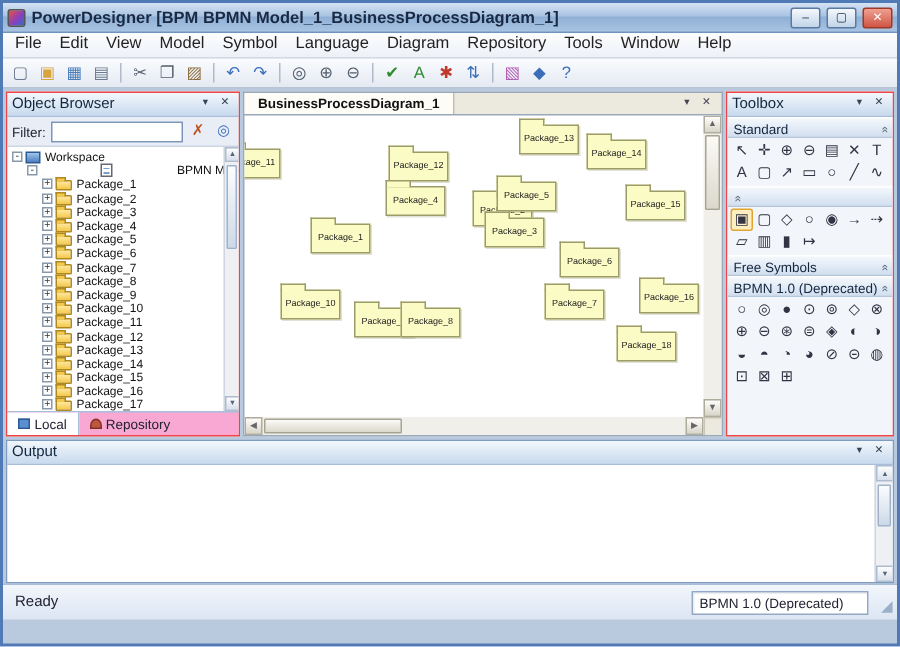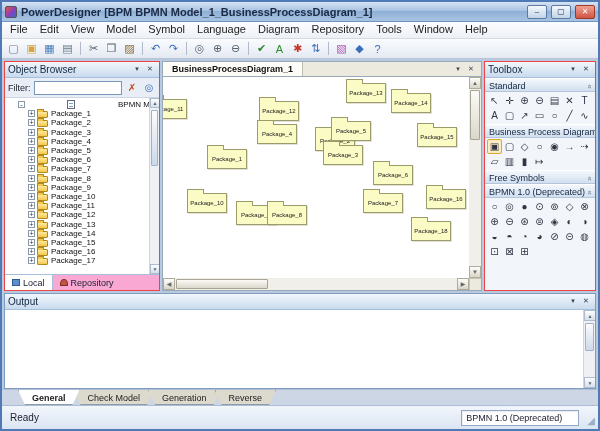--- a/index.html
+++ b/index.html
@@ -192,20 +192,25 @@
           <span class="ph-btn">✕</span>
         </span>
       </div>
       <div class="filter-row">
         <span>Filter:</span>
         <input class="filter-input" value="" style="">
         <span class="filter-btn" style="color:#c05020">✗</span>
         <span class="filter-btn" style="color:#3a6ebb">◎</span>
       </div>
       <div class="tree">
+          <div class="tree-row" style="padding-left: 1px;">
+            <span class="expander">-</span>
+            <span class="tree-icon workspace"></span>
+            <span class="tree-label">Workspace</span>
+          </div>
           <div class="tree-row" style="padding-left: 11px; gap: 40px;">
             <span class="expander">-</span>
             <span class="tree-icon model"></span>
             <span class="tree-label">BPMN Model_1 *</span>
           </div>
           <div class="tree-row" style="padding-left: 21px;">
             <span class="expander">+</span>
             <span class="tree-icon folder"></span>
             <span class="tree-label">Package_1</span>
           </div>
@@ -405,21 +410,20 @@
             <span class="tbx-tool">T</span>
             <span class="tbx-tool">A</span>
             <span class="tbx-tool">▢</span>
             <span class="tbx-tool">↗</span>
             <span class="tbx-tool">▭</span>
             <span class="tbx-tool">○</span>
             <span class="tbx-tool">╱</span>
             <span class="tbx-tool">∿</span>
           </div>
           <div class="tbx-header">
-            <span>Business Process Diagram</span>
             <span class="tbx-arrows">»</span>
           </div>
           <div class="tbx-grid">
             <span class="tbx-tool selected">▣</span>
             <span class="tbx-tool">▢</span>
             <span class="tbx-tool">◇</span>
             <span class="tbx-tool">○</span>
             <span class="tbx-tool">◉</span>
             <span class="tbx-tool">→</span>
             <span class="tbx-tool">⇢</span>
@@ -477,26 +481,20 @@
     </div>
     <div class="output-body">
       <div class="out-scroll">
         <span class="arrow" style="top:0">▲</span>
         <span class="thumb"></span>
         <span class="arrow" style="bottom:0">▼</span>
       </div>
     </div>
   </div>
 
-  <div class="bottom-tabs">
-      <span class="btab active">General</span>
-      <span class="btab">Check Model</span>
-      <span class="btab">Generation</span>
-      <span class="btab">Reverse</span>
-    </div>
 
   <div class="statusbar">
     <span>Ready</span>
     <span class="status-target">BPMN 1.0 (Deprecated)</span>
     <span class="resize-grip">◢</span>
   </div>
 
 </div>
 
 </body></html>

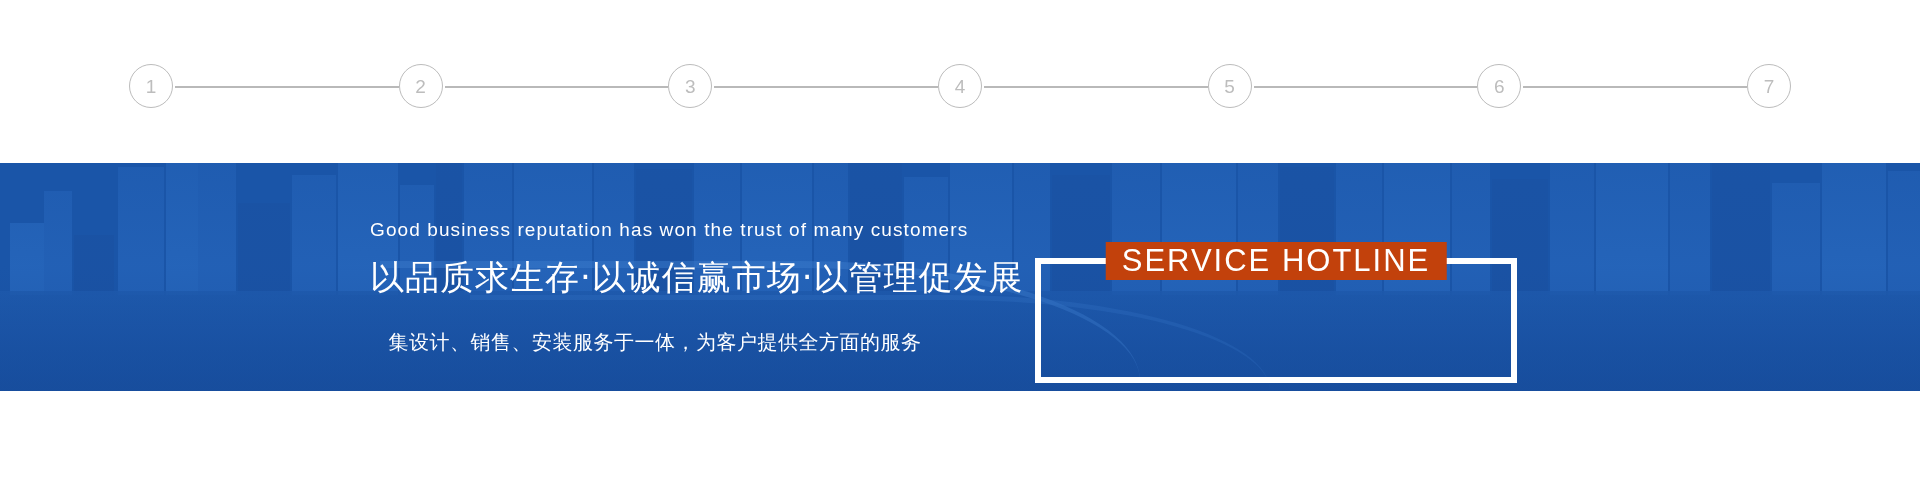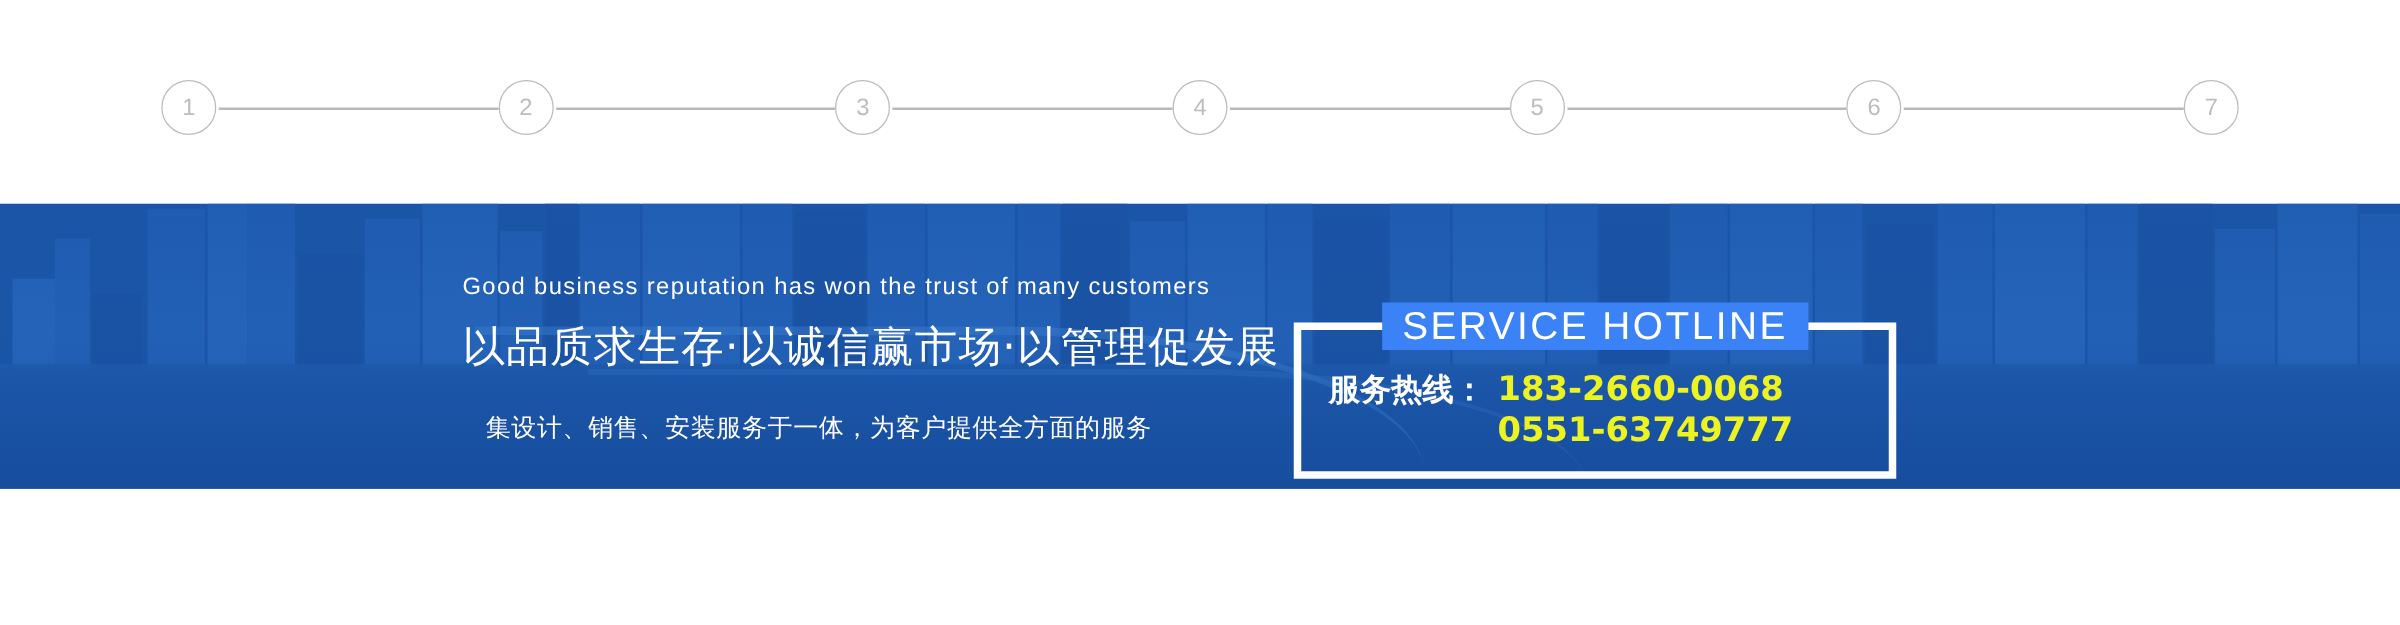--- a/index.html
+++ b/index.html
@@ -177,21 +177,21 @@
     border: 6px solid #ffffff;
     box-sizing: border-box;
     z-index: 5;
   }
   .hotline-title {
     position: absolute;
     left: 50%;
     top: -22px;
     transform: translateX(-50%);
     padding: 0 16px;
-    background: #3b82f6;
+    background: #c2410c;
     font-family: "Liberation Sans", "DejaVu Sans", sans-serif;
     font-size: 31px;
     color: #ffffff;
     letter-spacing: 2px;
     white-space: nowrap;
     line-height: 38px;
   }
   .hotline-rows {
     position: absolute;
     left: 0;
@@ -311,26 +311,16 @@
     <div class="banner-overlay"></div>
 
     <div class="slogan">
       <div class="slogan-en">Good business reputation has won the trust of many customers</div>
       <div class="slogan-cn">以品质求生存·以诚信赢市场·以管理促发展</div>
       <div class="slogan-sub">集设计、销售、安装服务于一体，为客户提供全方面的服务</div>
     </div>
 
     <div class="hotline">
       <div class="hotline-title">SERVICE  HOTLINE</div>
-      <div class="hotline-rows">
-        <div class="hotline-row">
-          <span class="hotline-label">服务热线：</span>
-          <span class="hotline-number">183-2660-0068</span>
-        </div>
-        <div class="hotline-row">
-          <span class="hotline-label spacer">服务热线：</span>
-          <span class="hotline-number">0551-63749777</span>
-        </div>
-      </div>
     </div>
 
   </div>
 </div>
 
 </body></html>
═══
How to complete this task
Look through the listing above and count the lines where the string "服务热线" appears. Report the number only.

Expected answer
2